▸ Problem details: Please restate every record below word for word and skip the pictures.

(Stored dataset items)
▼▼▼
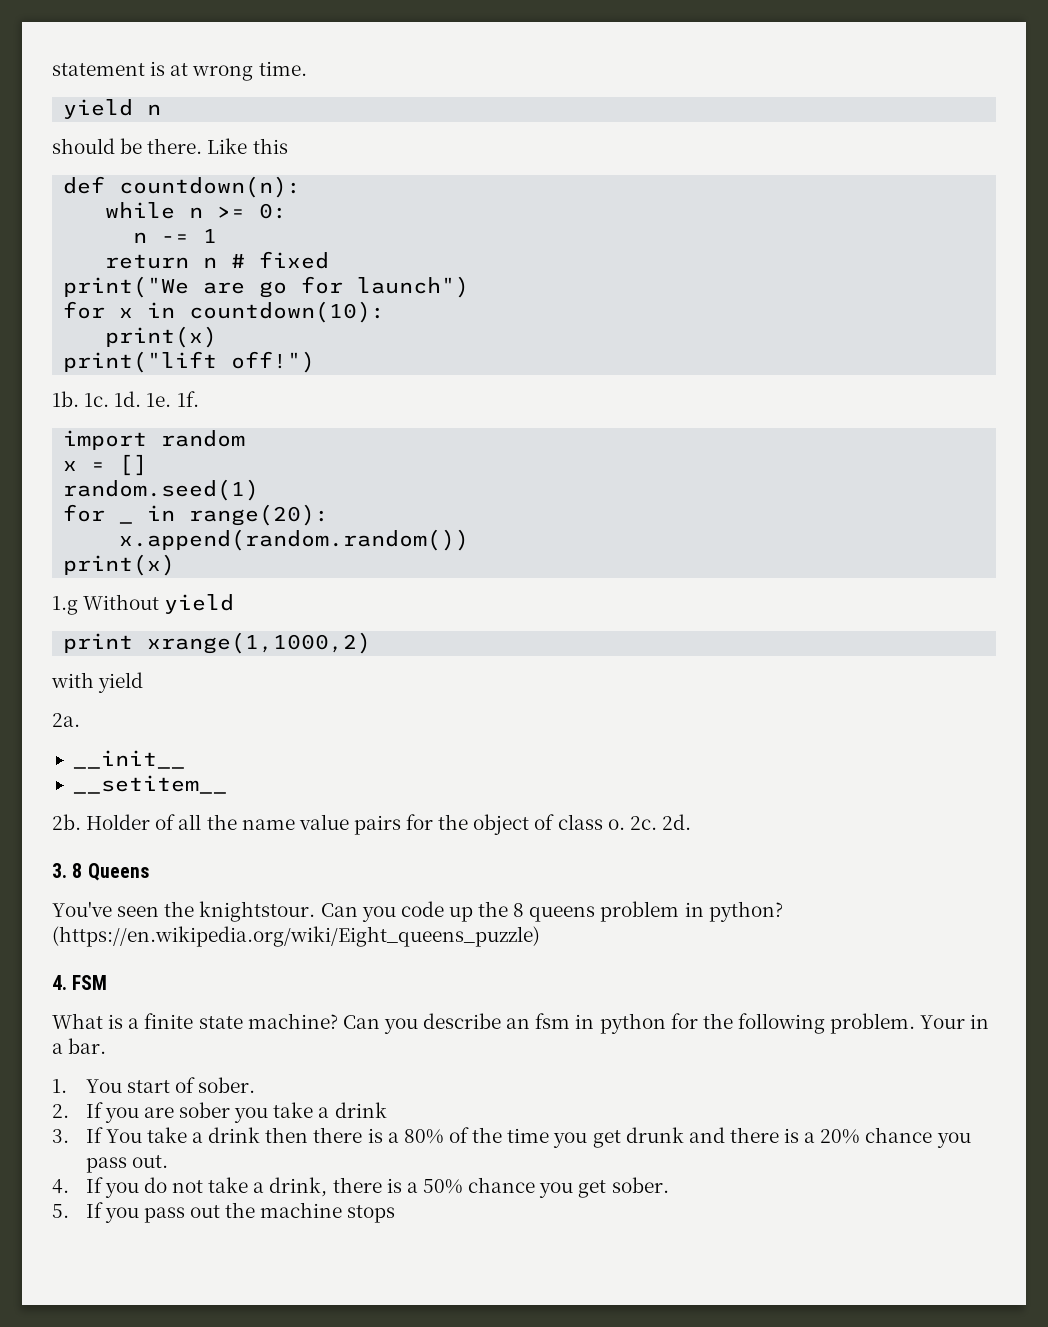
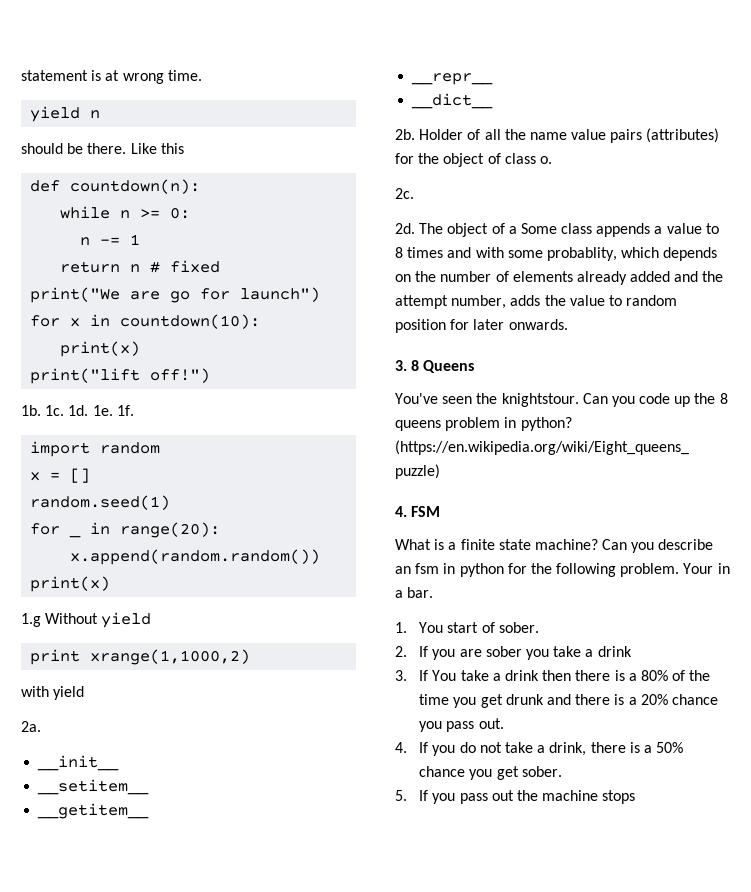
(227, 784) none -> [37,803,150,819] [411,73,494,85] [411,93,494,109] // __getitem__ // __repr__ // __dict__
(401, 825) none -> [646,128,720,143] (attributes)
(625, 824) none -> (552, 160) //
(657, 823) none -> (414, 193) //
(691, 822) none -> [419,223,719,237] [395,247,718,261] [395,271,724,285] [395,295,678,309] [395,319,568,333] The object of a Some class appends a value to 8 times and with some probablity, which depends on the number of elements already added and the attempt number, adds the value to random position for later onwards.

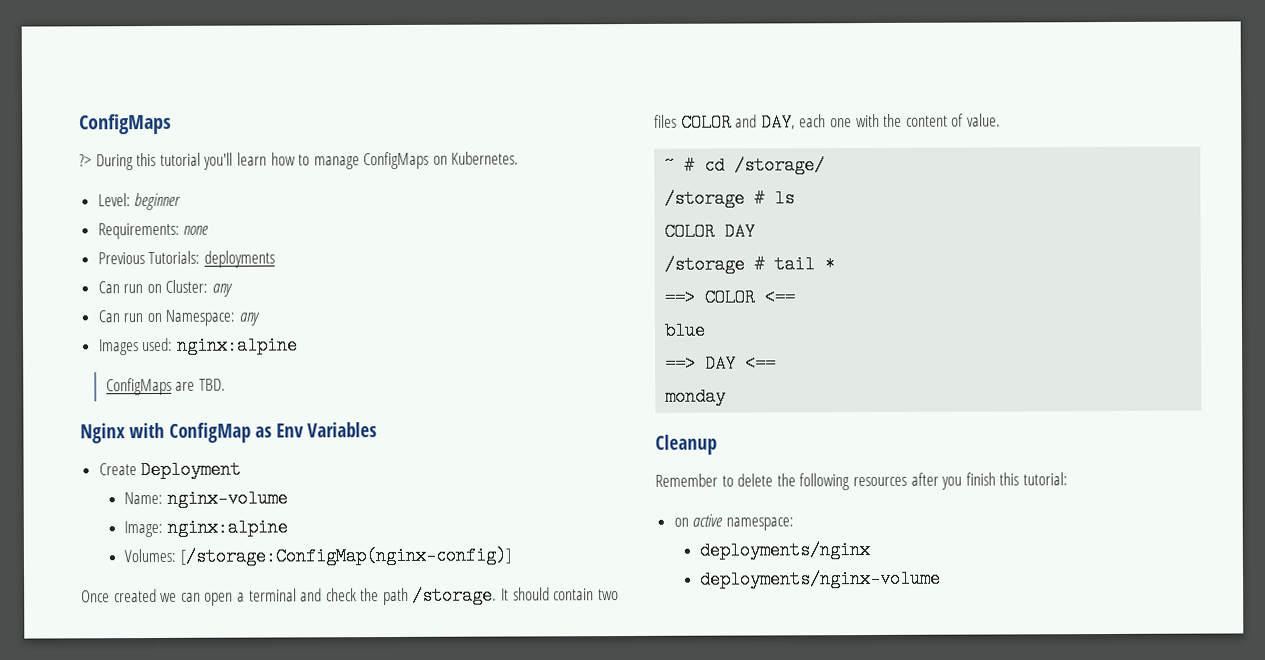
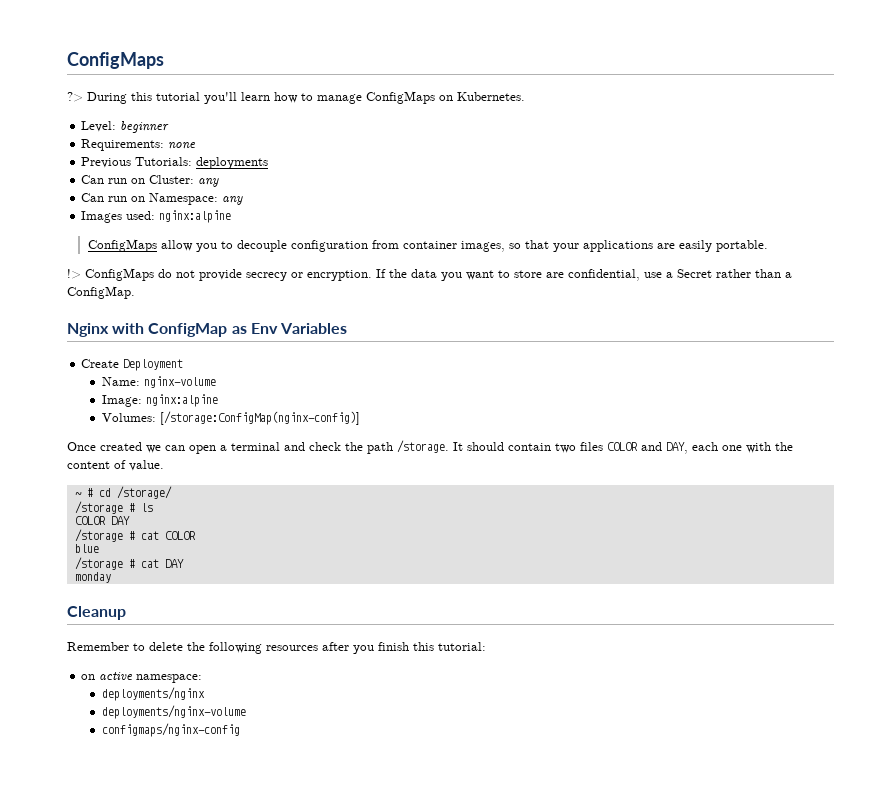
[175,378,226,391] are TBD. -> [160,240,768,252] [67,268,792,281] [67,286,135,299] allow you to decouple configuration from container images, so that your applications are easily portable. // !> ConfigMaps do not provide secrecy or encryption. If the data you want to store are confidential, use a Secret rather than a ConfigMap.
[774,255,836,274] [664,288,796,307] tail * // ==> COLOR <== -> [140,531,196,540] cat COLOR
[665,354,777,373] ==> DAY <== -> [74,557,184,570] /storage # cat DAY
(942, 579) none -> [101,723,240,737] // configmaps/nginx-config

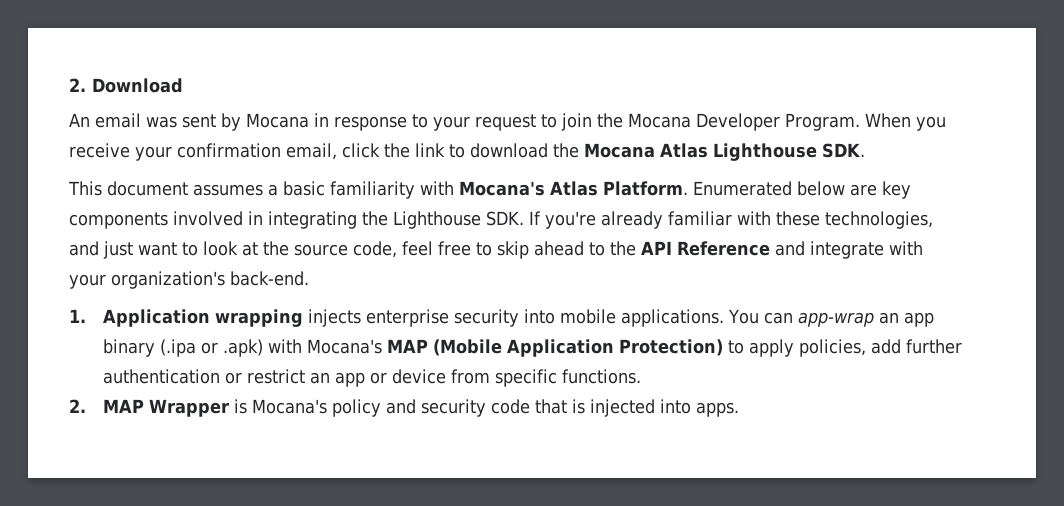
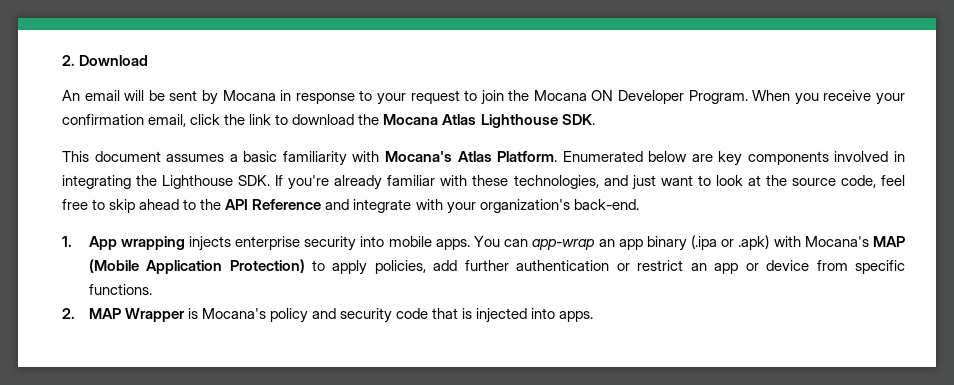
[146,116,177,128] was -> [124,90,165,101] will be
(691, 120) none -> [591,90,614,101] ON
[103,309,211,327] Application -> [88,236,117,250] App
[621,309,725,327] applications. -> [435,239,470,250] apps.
▲▲▲
▸ The answer:
(227, 784) none -> [37,803,150,819] [411,73,494,85] [411,93,494,109] // __getitem__ // __repr__ // __dict__
(401, 825) none -> [646,128,720,143] (attributes)
(625, 824) none -> (552, 160) //
(657, 823) none -> (414, 193) //
(691, 822) none -> [419,223,719,237] [395,247,718,261] [395,271,724,285] [395,295,678,309] [395,319,568,333] The object of a Some class appends a value to 8 times and with some probablity, which depends on the number of elements already added and the attempt number, adds the value to random position for later onwards.

[175,378,226,391] are TBD. -> [160,240,768,252] [67,268,792,281] [67,286,135,299] allow you to decouple configuration from container images, so that your applications are easily portable. // !> ConfigMaps do not provide secrecy or encryption. If the data you want to store are confidential, use a Secret rather than a ConfigMap.
[774,255,836,274] [664,288,796,307] tail * // ==> COLOR <== -> [140,531,196,540] cat COLOR
[665,354,777,373] ==> DAY <== -> [74,557,184,570] /storage # cat DAY
(942, 579) none -> [101,723,240,737] // configmaps/nginx-config

[146,116,177,128] was -> [124,90,165,101] will be
(691, 120) none -> [591,90,614,101] ON
[103,309,211,327] Application -> [88,236,117,250] App
[621,309,725,327] applications. -> [435,239,470,250] apps.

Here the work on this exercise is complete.